• Task requirements: Whenever a line in the entries below contains the string "align", copy that line.

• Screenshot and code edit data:
Content starts

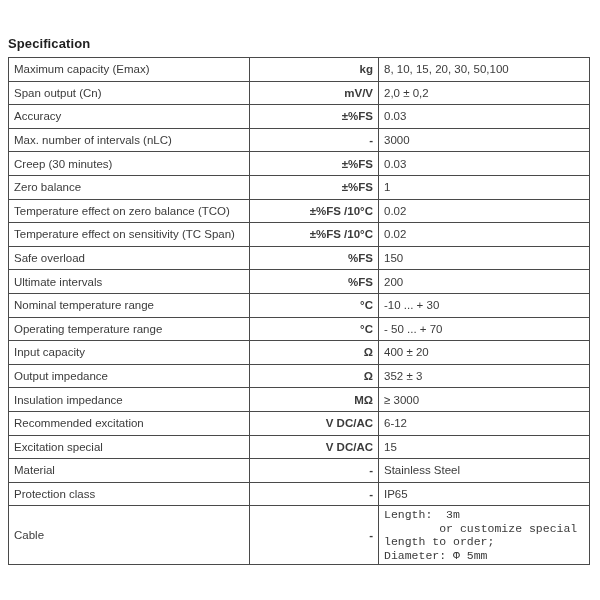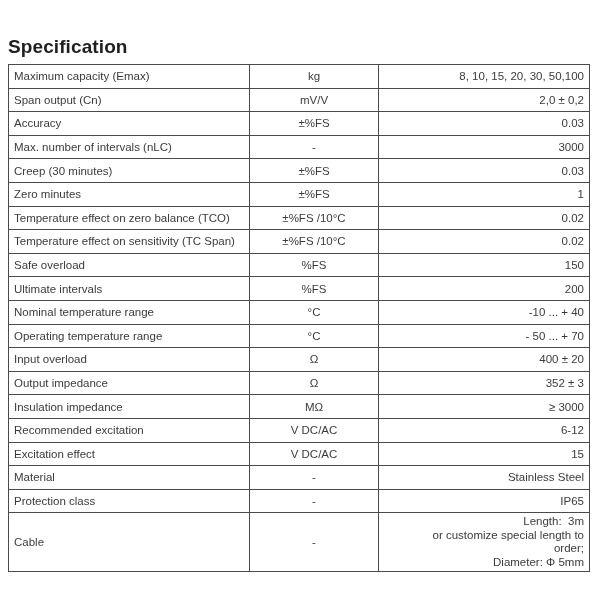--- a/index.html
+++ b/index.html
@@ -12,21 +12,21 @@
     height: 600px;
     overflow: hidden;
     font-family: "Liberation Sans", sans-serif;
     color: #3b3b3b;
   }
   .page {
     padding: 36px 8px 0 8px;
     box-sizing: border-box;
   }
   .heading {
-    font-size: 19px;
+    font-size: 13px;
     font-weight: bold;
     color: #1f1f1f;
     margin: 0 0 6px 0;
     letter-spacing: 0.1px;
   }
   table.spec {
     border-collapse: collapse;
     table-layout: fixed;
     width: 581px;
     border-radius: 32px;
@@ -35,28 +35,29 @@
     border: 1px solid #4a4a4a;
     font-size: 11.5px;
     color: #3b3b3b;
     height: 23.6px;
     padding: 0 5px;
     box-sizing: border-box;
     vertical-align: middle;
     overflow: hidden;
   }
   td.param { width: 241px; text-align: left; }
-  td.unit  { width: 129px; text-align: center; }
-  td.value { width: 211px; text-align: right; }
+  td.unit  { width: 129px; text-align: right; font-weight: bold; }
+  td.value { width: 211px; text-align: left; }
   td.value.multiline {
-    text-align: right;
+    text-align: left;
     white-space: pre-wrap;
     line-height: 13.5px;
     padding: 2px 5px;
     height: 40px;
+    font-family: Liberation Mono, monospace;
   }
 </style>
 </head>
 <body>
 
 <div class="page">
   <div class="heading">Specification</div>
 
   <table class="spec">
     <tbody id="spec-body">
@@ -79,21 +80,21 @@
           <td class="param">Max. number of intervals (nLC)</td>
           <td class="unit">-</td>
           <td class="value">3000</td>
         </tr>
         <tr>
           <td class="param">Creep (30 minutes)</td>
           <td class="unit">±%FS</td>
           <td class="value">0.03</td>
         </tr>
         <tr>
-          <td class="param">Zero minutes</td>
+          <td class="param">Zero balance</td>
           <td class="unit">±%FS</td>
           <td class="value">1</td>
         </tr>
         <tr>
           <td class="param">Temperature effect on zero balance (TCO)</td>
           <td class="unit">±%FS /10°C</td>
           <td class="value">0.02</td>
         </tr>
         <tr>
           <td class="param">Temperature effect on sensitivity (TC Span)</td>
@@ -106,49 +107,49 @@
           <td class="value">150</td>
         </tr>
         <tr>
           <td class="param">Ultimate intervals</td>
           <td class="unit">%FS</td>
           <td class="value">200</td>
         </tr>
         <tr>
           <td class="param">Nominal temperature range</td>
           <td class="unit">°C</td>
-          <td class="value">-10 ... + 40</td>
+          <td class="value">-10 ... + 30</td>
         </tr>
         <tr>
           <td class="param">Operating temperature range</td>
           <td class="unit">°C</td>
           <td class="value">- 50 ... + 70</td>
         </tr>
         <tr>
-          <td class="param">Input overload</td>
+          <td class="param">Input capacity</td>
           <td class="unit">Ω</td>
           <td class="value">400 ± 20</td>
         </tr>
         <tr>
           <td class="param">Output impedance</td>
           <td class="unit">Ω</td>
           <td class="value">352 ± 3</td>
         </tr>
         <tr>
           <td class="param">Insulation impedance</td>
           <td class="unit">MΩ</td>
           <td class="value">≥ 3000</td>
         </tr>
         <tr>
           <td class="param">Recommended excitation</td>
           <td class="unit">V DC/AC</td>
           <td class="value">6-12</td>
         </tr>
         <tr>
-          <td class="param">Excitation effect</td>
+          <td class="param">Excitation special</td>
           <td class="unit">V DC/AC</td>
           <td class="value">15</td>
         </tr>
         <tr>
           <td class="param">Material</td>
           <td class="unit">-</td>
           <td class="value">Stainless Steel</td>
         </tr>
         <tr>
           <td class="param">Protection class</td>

Content ends

• Final answer:
     vertical-align: middle;
   td.param { width: 241px; text-align: left; }
-  td.unit  { width: 129px; text-align: center; }
-  td.value { width: 211px; text-align: right; }
+  td.unit  { width: 129px; text-align: right; font-weight: bold; }
+  td.value { width: 211px; text-align: left; }
-    text-align: right;
+    text-align: left;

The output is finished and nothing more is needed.